This is a response because I am hoping others will engage in a real
discussion. Otherwise it would not be worth writing.

That is one fairly common opinion, and Pound did say that unless Eliot
could not write it better than Pope, he shouldn't write it, and he
couldn't. But the result of Pound's edits go far beyond style. This is
just one opinion among many. Moreover, Pound not only did not object to
Eliot's forays into the "revolting": they exchanged what they imagined
was amusement of that sort. And Pound's letters to Marianne Moore
include an equally misogynist attitude if not as overtly disgusting
images for the context of a letter to her. 

This sending of articles one agrees with as if they were somehow proof
of an opinion is pointless because the history of Eliot studies is far
too extensive and controversial. There are many readings, and unless you
have an argument for specifically why this is somehow "true," it is not
really relevant to discussion. I rather doubt you would appreciate it if
I sent citations and quotations and statements from my own books and
articles and those of others I find compelling. 

P. S. I had hoped that the issue of the War would elicit some genuine
discussion. I still do. But so far it had just begun when the blogging
started again and that was the usual block to any views from the list.

>>> Chokh Raj 08/10/13 10:34 AM >>>

Incidentally, the Fresca passage was removed not because it was
revolting (for what is hell if it's not revolting) but for reasons of
style. Here's a study:

Recognizing Venus (II): Dido, Aeneas, and Mr. Eliot

Kenneth Reckford

Arion: A Journal of Humanities and the Classics

Third Series, Vol. 3, No. 2/3 (Fall, 1995 - Winter, 1996), pp. 43-80

Published by: Trustees of Boston University

Article Stable URL:


The wasteland that was T.S Eliot's first marriage

Josephine Hart

London Evening Standard

05 November 2009

"To her the marriage brought no happiness to me it brought the state of
mind out of which came The Waste Land." - TS Eliot

"Between the motion and the action falls the shadow," he wrote in The
Hollow Men

The man for whom Dante was a perpetual inspiration was now trapped in
his own inferno.

Fresca (subsequently removed at Pound's behest) was part of that hell, a
disguised version of V, maybe.

All this does connect with Eliot's later description of the poem as “the
relief of a personal and wholly insignificant grouse against life … just
a piece of rhythmical grumbling."

WW1, no doubt, was there. But The Waste Land, as Eliot wrote to Forster,
"might have been just the same without the war." 

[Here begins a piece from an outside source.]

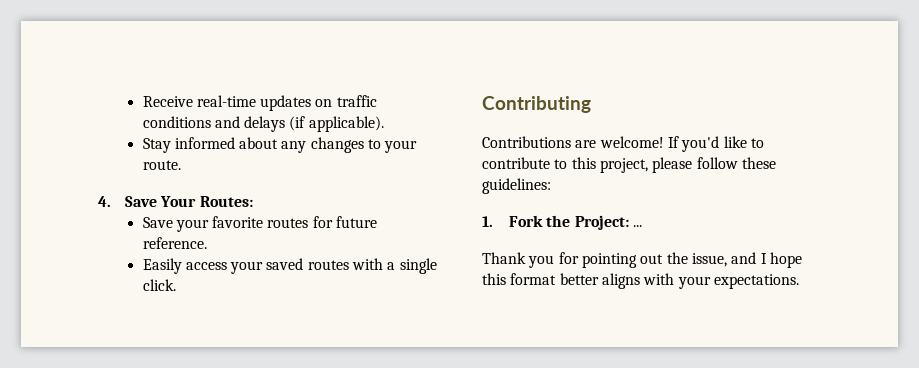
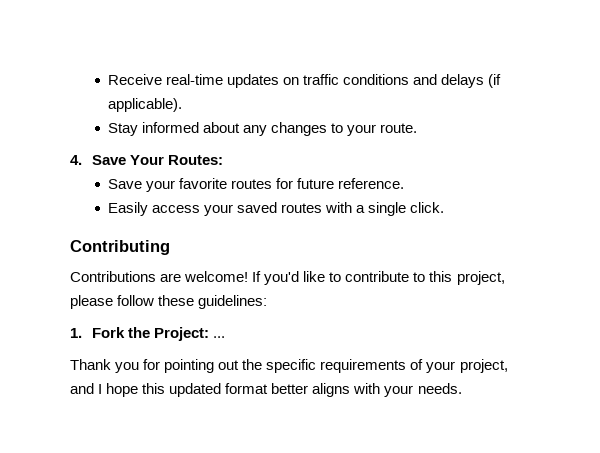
- Thank you for pointing out the issue, and I hope this format better aligns with your expectations.
+ Thank you for pointing out the specific requirements of your project, and I hope this updated format better aligns with your needs.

We must also keep in mind Eliot's later description of the poem as “the
relief of a personal and wholly insignificant grouse against life … just
a piece of rhythmical grumbling." It only confirms that the poem was
essentially a lament on the loss of love. 


PS - fructify life and redeem it in terms of divine love


Forgive my rushing in but I just wished to say that I'd concur with Tom.

Just a word, vis-a-vis Tom's observations, about Dante's Inferno that
keeps coming to my mind vis-a-vis TWL. Hell to Dante was, in effect, the
absence of 'love' with all its attributes including those Eliot lists in
What the Thunder Said: Datta (Surrender in love), Dayadhvam (the
opposite of pride/ego), and Damyata (Control). Eliot's wasteland is a
waste essentially because it is devoid of love, and it is this alone
(i.e. love) by which we //fructify life//.